Problem statement: The entries below should be copied exactly and completely.

Dataset:
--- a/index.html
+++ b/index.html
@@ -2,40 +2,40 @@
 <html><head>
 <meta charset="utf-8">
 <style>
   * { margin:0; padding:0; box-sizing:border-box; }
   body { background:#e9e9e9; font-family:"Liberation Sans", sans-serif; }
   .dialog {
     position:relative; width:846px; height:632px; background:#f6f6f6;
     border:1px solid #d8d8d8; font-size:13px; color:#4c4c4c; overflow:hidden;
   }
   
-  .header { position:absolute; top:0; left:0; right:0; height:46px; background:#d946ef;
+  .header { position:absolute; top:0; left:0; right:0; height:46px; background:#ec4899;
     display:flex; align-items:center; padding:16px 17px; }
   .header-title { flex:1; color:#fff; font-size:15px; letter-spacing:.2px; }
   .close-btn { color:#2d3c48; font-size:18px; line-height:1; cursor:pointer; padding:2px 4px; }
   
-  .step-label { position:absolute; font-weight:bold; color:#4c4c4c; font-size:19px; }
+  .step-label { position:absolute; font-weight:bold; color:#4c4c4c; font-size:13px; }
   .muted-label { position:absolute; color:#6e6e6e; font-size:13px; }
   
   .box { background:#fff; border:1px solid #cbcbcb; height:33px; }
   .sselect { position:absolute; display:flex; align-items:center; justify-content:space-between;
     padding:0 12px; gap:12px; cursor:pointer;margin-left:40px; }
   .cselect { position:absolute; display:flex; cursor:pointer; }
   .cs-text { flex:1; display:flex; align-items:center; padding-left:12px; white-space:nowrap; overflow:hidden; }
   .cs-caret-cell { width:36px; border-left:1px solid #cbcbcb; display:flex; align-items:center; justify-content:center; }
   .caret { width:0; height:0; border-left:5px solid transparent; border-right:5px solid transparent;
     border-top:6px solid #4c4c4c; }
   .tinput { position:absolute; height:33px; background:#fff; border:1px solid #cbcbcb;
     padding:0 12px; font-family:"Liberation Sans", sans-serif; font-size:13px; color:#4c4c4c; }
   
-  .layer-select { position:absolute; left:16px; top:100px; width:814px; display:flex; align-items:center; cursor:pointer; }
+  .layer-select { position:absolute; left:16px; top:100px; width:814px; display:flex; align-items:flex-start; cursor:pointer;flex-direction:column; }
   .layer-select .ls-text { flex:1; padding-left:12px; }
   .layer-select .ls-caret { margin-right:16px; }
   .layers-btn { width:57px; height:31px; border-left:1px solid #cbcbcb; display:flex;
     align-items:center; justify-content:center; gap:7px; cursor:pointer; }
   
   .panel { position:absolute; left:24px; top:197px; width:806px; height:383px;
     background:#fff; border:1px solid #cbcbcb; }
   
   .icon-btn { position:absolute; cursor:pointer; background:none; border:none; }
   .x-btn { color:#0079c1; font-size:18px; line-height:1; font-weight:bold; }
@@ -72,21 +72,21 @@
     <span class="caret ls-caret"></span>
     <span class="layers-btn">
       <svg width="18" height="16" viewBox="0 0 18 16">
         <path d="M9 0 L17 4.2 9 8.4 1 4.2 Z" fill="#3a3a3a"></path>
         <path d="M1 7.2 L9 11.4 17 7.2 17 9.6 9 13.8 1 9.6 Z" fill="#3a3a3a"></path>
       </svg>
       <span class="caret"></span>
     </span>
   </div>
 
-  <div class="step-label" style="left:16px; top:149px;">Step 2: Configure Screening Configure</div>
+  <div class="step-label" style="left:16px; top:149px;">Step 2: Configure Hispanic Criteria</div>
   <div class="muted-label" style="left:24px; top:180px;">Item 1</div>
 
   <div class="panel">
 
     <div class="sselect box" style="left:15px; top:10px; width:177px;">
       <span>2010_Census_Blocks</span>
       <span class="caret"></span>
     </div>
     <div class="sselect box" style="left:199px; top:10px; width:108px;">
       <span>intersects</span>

Written solution:
--- a/index.html
+++ b/index.html
@@ -2,40 +2,40 @@
 <html><head>
 <meta charset="utf-8">
 <style>
   * { margin:0; padding:0; box-sizing:border-box; }
   body { background:#e9e9e9; font-family:"Liberation Sans", sans-serif; }
   .dialog {
     position:relative; width:846px; height:632px; background:#f6f6f6;
     border:1px solid #d8d8d8; font-size:13px; color:#4c4c4c; overflow:hidden;
   }
   
-  .header { position:absolute; top:0; left:0; right:0; height:46px; background:#d946ef;
+  .header { position:absolute; top:0; left:0; right:0; height:46px; background:#ec4899;
     display:flex; align-items:center; padding:16px 17px; }
   .header-title { flex:1; color:#fff; font-size:15px; letter-spacing:.2px; }
   .close-btn { color:#2d3c48; font-size:18px; line-height:1; cursor:pointer; padding:2px 4px; }
   
-  .step-label { position:absolute; font-weight:bold; color:#4c4c4c; font-size:19px; }
+  .step-label { position:absolute; font-weight:bold; color:#4c4c4c; font-size:13px; }
   .muted-label { position:absolute; color:#6e6e6e; font-size:13px; }
   
   .box { background:#fff; border:1px solid #cbcbcb; height:33px; }
   .sselect { position:absolute; display:flex; align-items:center; justify-content:space-between;
     padding:0 12px; gap:12px; cursor:pointer;margin-left:40px; }
   .cselect { position:absolute; display:flex; cursor:pointer; }
   .cs-text { flex:1; display:flex; align-items:center; padding-left:12px; white-space:nowrap; overflow:hidden; }
   .cs-caret-cell { width:36px; border-left:1px solid #cbcbcb; display:flex; align-items:center; justify-content:center; }
   .caret { width:0; height:0; border-left:5px solid transparent; border-right:5px solid transparent;
     border-top:6px solid #4c4c4c; }
   .tinput { position:absolute; height:33px; background:#fff; border:1px solid #cbcbcb;
     padding:0 12px; font-family:"Liberation Sans", sans-serif; font-size:13px; color:#4c4c4c; }
   
-  .layer-select { position:absolute; left:16px; top:100px; width:814px; display:flex; align-items:center; cursor:pointer; }
+  .layer-select { position:absolute; left:16px; top:100px; width:814px; display:flex; align-items:flex-start; cursor:pointer;flex-direction:column; }
   .layer-select .ls-text { flex:1; padding-left:12px; }
   .layer-select .ls-caret { margin-right:16px; }
   .layers-btn { width:57px; height:31px; border-left:1px solid #cbcbcb; display:flex;
     align-items:center; justify-content:center; gap:7px; cursor:pointer; }
   
   .panel { position:absolute; left:24px; top:197px; width:806px; height:383px;
     background:#fff; border:1px solid #cbcbcb; }
   
   .icon-btn { position:absolute; cursor:pointer; background:none; border:none; }
   .x-btn { color:#0079c1; font-size:18px; line-height:1; font-weight:bold; }
@@ -72,21 +72,21 @@
     <span class="caret ls-caret"></span>
     <span class="layers-btn">
       <svg width="18" height="16" viewBox="0 0 18 16">
         <path d="M9 0 L17 4.2 9 8.4 1 4.2 Z" fill="#3a3a3a"></path>
         <path d="M1 7.2 L9 11.4 17 7.2 17 9.6 9 13.8 1 9.6 Z" fill="#3a3a3a"></path>
       </svg>
       <span class="caret"></span>
     </span>
   </div>
 
-  <div class="step-label" style="left:16px; top:149px;">Step 2: Configure Screening Configure</div>
+  <div class="step-label" style="left:16px; top:149px;">Step 2: Configure Hispanic Criteria</div>
   <div class="muted-label" style="left:24px; top:180px;">Item 1</div>
 
   <div class="panel">
 
     <div class="sselect box" style="left:15px; top:10px; width:177px;">
       <span>2010_Census_Blocks</span>
       <span class="caret"></span>
     </div>
     <div class="sselect box" style="left:199px; top:10px; width:108px;">
       <span>intersects</span>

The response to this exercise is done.